Air étonné de la dame, mais je vis dans son regard un soupçon de reconnaissance. Bon, la baffe ce n’est pas pour aujourd’hui. Renseignement pris, elle tentait de regagner sa voiture parquée trois centaines de mètres plus loin.

– Je vais vous accompagner en portant vos sacs et marcher derrière vous en vous cachant le mieux possible, ainsi vous pourrez  tenir votre bas.

Affectant l’air innocent du condamné à mort qui file discrètement quand le bourreau a le dos tourné, nous arrivons enfin, c’est certainement ce qu’elle a pensé, à sa voiture.

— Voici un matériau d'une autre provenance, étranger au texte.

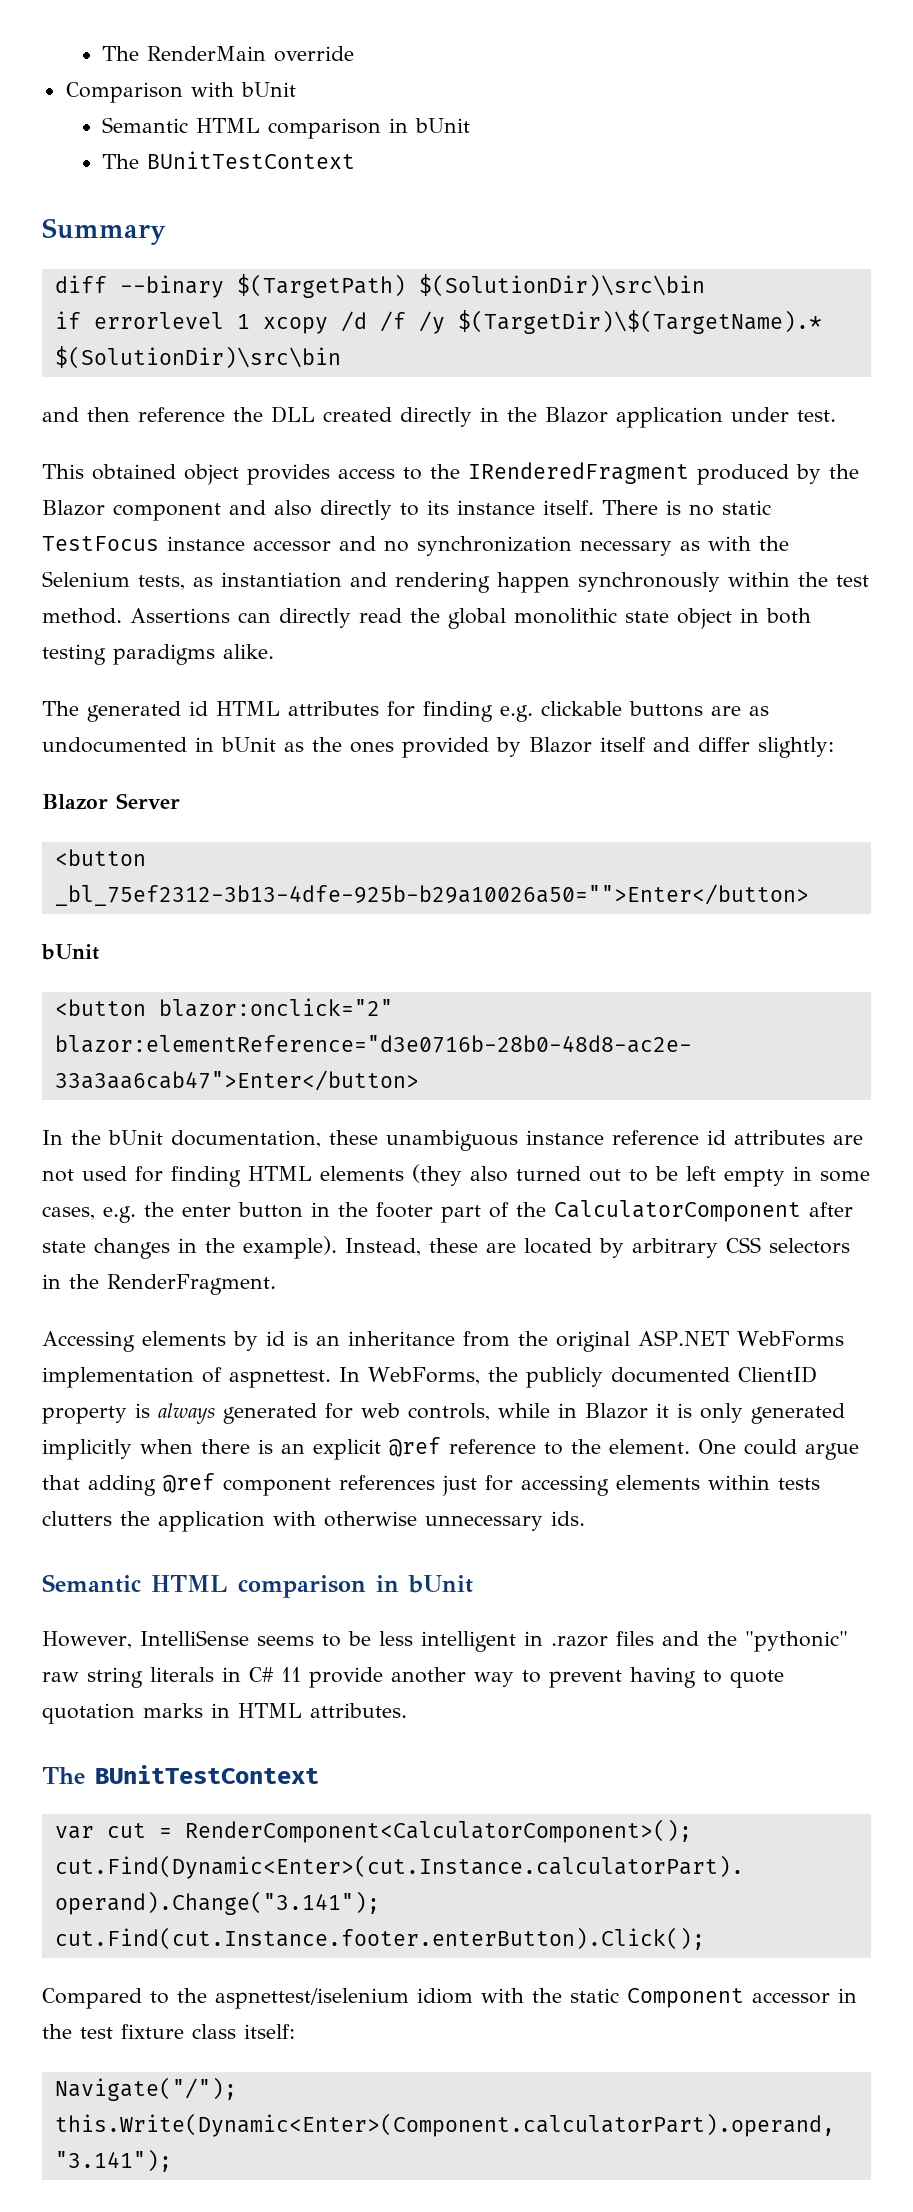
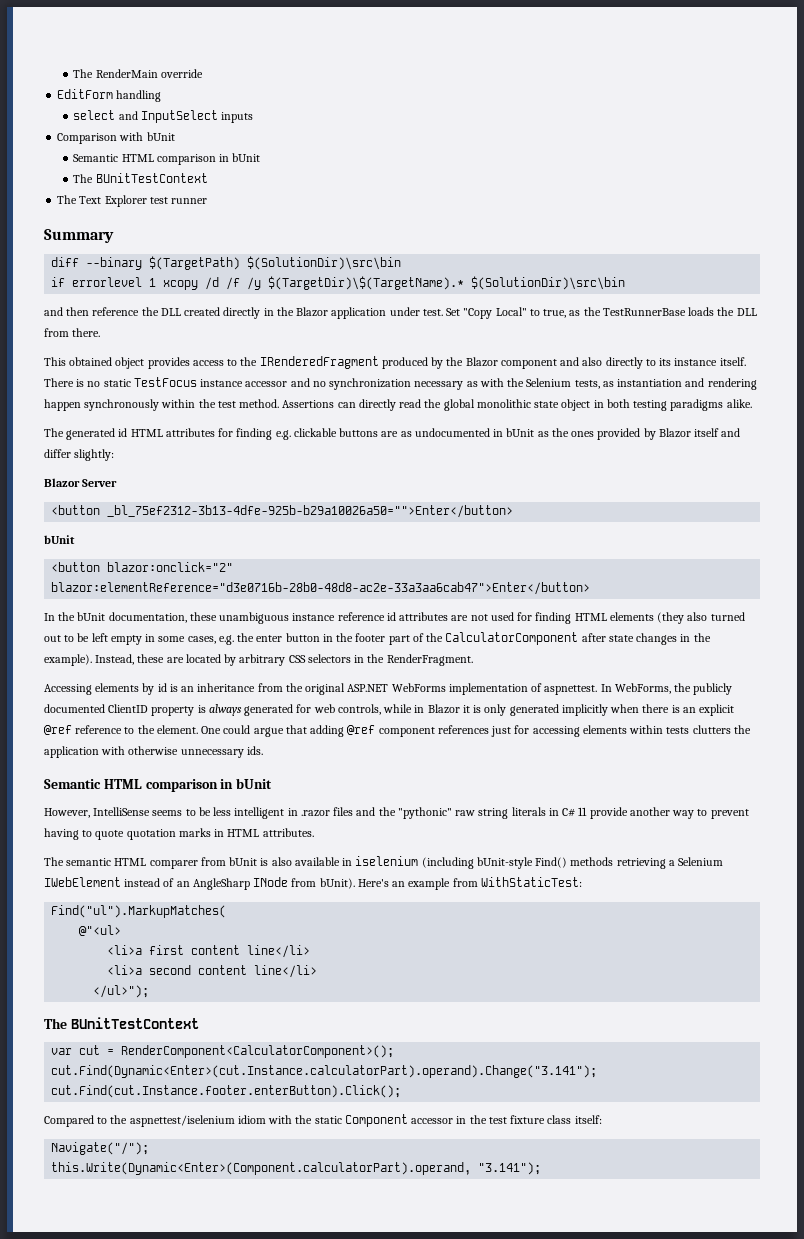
(355, 54) none -> [57,89,162,102] [73,110,254,123] // EditForm handling // select and InputSelect inputs
(356, 160) none -> [57,195,208,207] // The Text Explorer test runner
(836, 416) none -> [446,307,757,319] [44,328,101,337] Set "Copy Local" to true, as the TestRunnerBase loads the DLL from there.
(407, 1710) none -> [44,856,724,869] [44,877,582,890] [51,905,227,918] [79,925,122,936] [107,945,311,958] [107,965,318,978] [93,985,150,998] // The semantic HTML comparer from bUnit is also available in iselenium (including bUnit-style Find() methods retrieving a Selenium IWebElement instead of an AngleSharp INode from bUnit). Here's an example from WithStaticTest: // Find("ul").MarkupMatches( // @"<ul> // <li>a first content line</li> // <li>a second content line</li> // </ul>");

Elle ouvre sa portière, lève discrètement sa robe et tire franchement son bas.

-Vous devriez mettre des jarretelles, je lui suggère.

– Oui, mais ce n’est pas très pratique avec des bas jarretières. Je vais d’ailleurs les enlever pour rentrer chez moi.

Sa réponse me laisse deviner qu’elle doit aussi avoir un porte-jarretelles dans son tiroir de lingerie. Il a bien fait de rester là-bas, car cette sympathique petite histoire ne serait jamais arrivée.
Je la quitte, après avoir été chaudement remercié, mais de rien, je vous en prie, ce fut un plaisir pour moi.

Nous verrons dans un prochain épisode,  le tirage suivant qui m’a foi, me permit de gagner plus qu’un lot de consolation.